Monday, April 26, 2010

Bill's next move

For the past decade or so, Kiwi music legend and writing machine Bill Direen has divided his time between Paris and Dunedin. In Dunedin, Bill has taught English at Otago University, played in various incarnations of his pet band The Builders, and listened to Philip Glass beside the fireplace; in Paris he has focused on his writing, which has embraced genres as differently demanding as the novel, the short story, the theatre review, and the academic paper, but also found time to keep a baleful eye on the right-wing, xenophobic administration of Nicolas Sarkozy.

In the middle of 2010 Bill will move once again from the ailing heart of France to the nation he once dubbed the 'South Indies'; this time, though, a prestigious literary award means that he will be taking up residence not in cosy old Dunedin but in the strange city of Auckland. I recently chatted with Bill about the state of French culture and politics, about his upcoming move to Auckland and the award that made it possible, and about his latest literary and musical projects.

SH: Could you tell us a little bit about the residency you have won?

BD: The residency is at the Michael King Writers’ Centre, Devonport, the only full Writers’ Centre in NZ and one of 90 or so around the world. It is funded by Creative NZ and run in connection with the University of Auckland. I will not be restricted to either creative writing or to research -- I make use of both in my essays and novels, songs and poems. The residency gives me a place to reside, too, so this time in Auckland I won’t be asking if I can kip down on your sofa, Maps and Skyler.

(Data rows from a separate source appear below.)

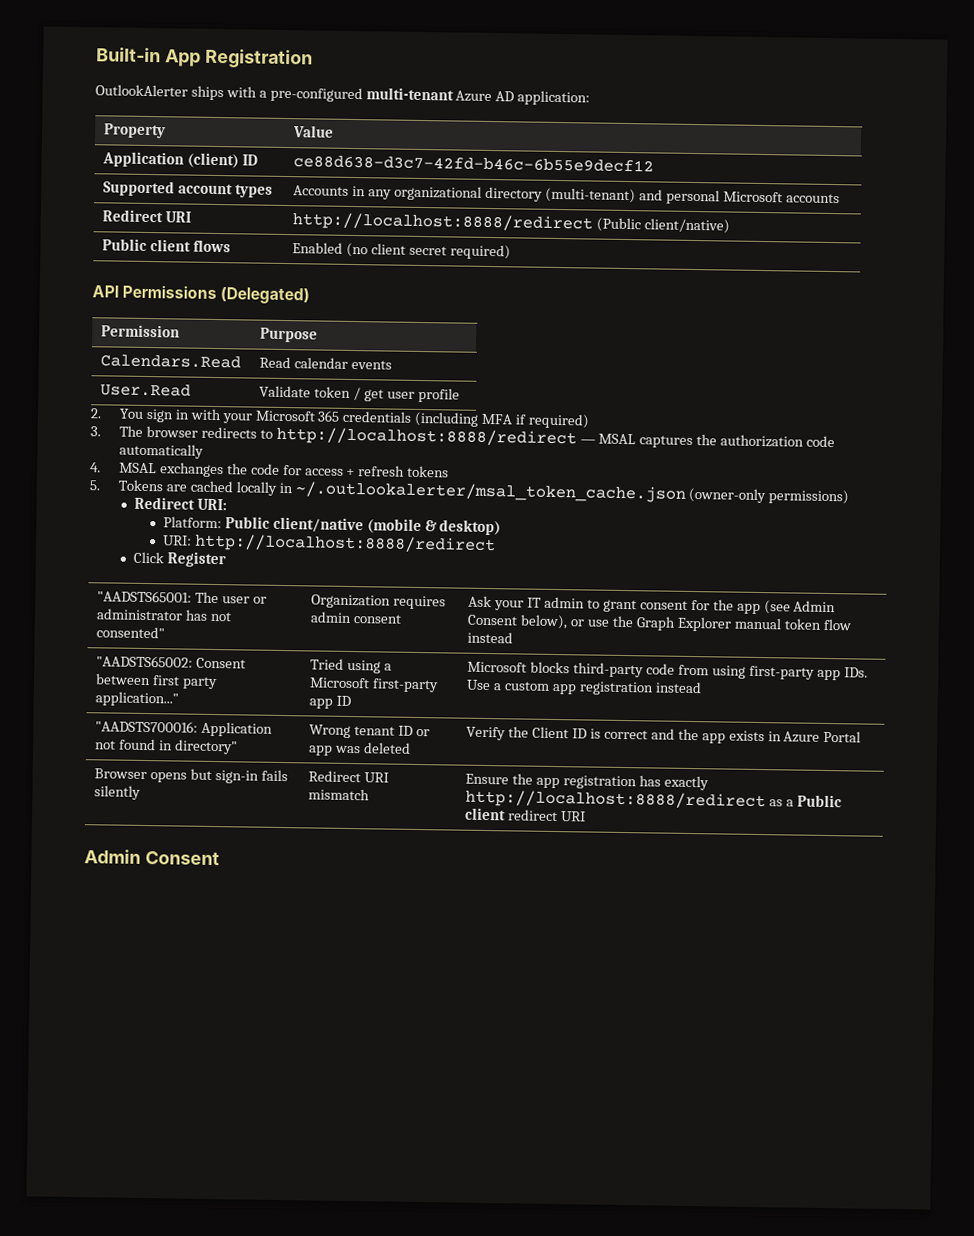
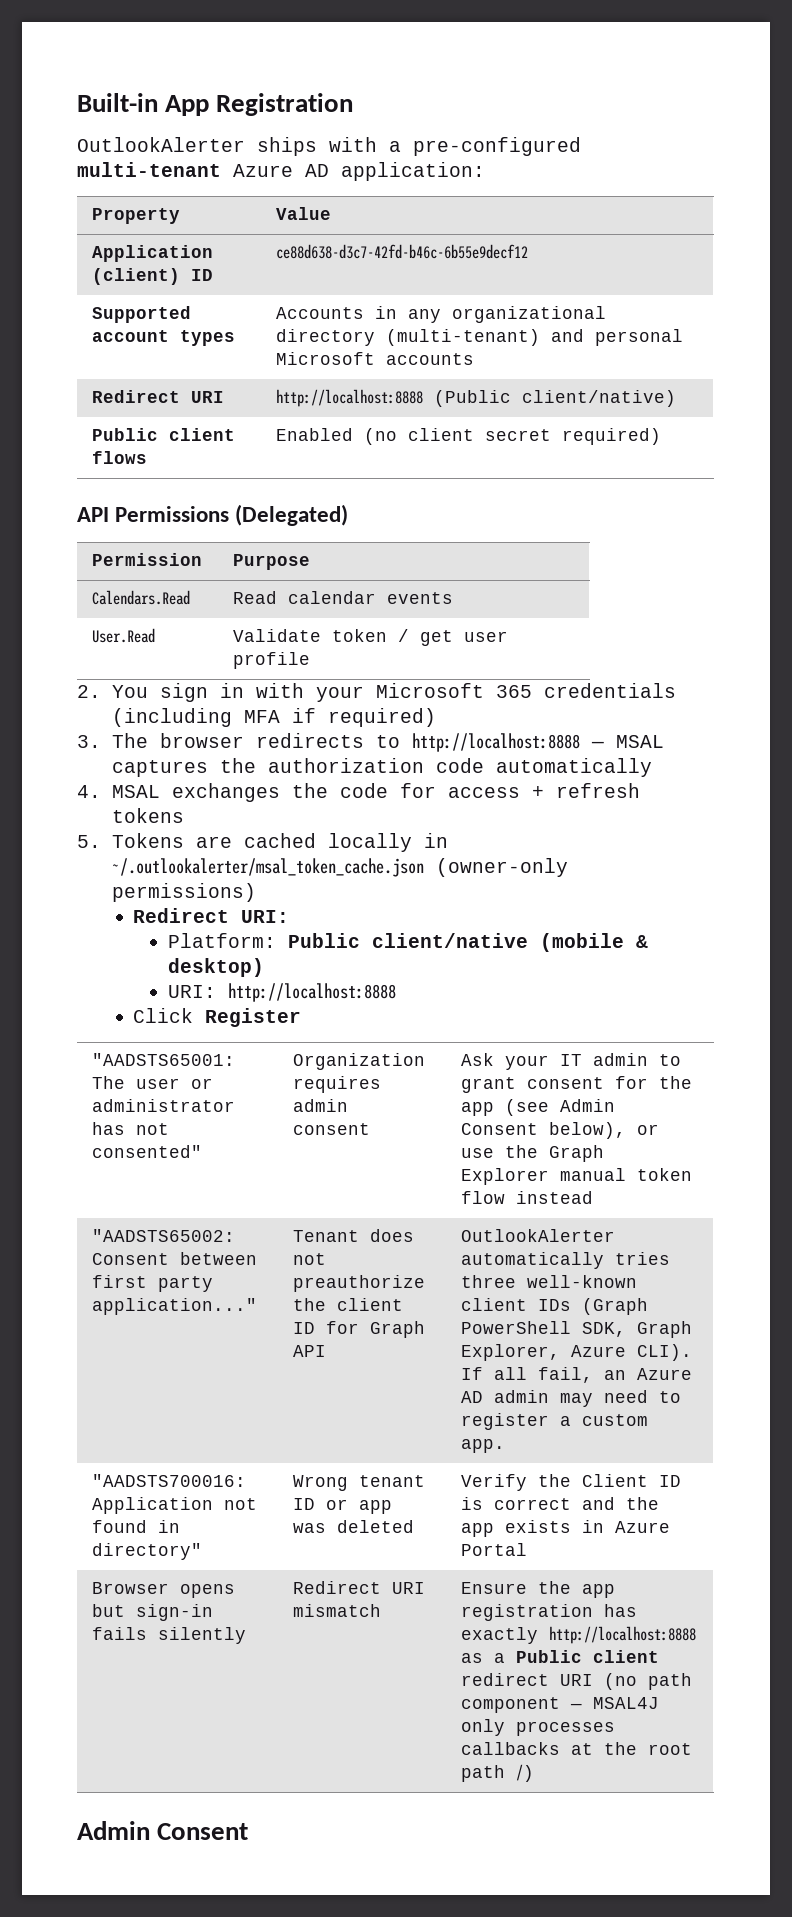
- Redirect URI | http://localhost:8888/redirect (Public client/native)
+ Redirect URI | http://localhost:8888 (Public client/native)
- 3. The browser redirects to http://localhost:8888/redirect — MSAL captures the authorization code automatically
+ 3. The browser redirects to http://localhost:8888 — MSAL captures the authorization code automatically
- URI: http://localhost:8888/redirect
+ URI: http://localhost:8888
- Tried using a Microsoft first-party app ID | Microsoft blocks third-party code from using first-party app IDs. Use a custom app registration instead
+ Tenant does not preauthorize the client ID for Graph API | OutlookAlerter automatically tries three well-known client IDs (Graph PowerShell SDK, Graph Explorer, Azure CLI). If all fail, an Azure AD admin may need to register a custom app.
- Browser opens but sign-in fails silently | Redirect URI mismatch | Ensure the app registration has exactly http://localhost:8888/redirect as a Public client redirect URI
+ Browser opens but sign-in fails silently | Redirect URI mismatch | Ensure the app registration has exactly http://localhost:8888 as a Public client redirect URI (no path component — MSAL4J only processes callbacks at the root path /)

SH: You grew up in the Manawatu and (mostly) in the South Island, and you have only spent short periods of time in Auckland. How do you see the city, and the northern part of New Zealand in general? Is it an alien place? Kendrick Smithyman suggested once that the North and South Islands were separate countries...

BD: Yes, early childhood in the Manahatu and Wellington, but I was born in Christchurch and returned to South Island/Waipounamu for secondary schooling.
How do I see the city? Through a small window so far. The residency will help make that window higher and wider, and might help me to understand how people in Auckland have learned to live together. One of the great things about research is that you never know what are going to find.

SH: What do you hope to work on in Auckland? You are known as both a musician and a writer: will you be favouring one activity at the expense of the other while you're here?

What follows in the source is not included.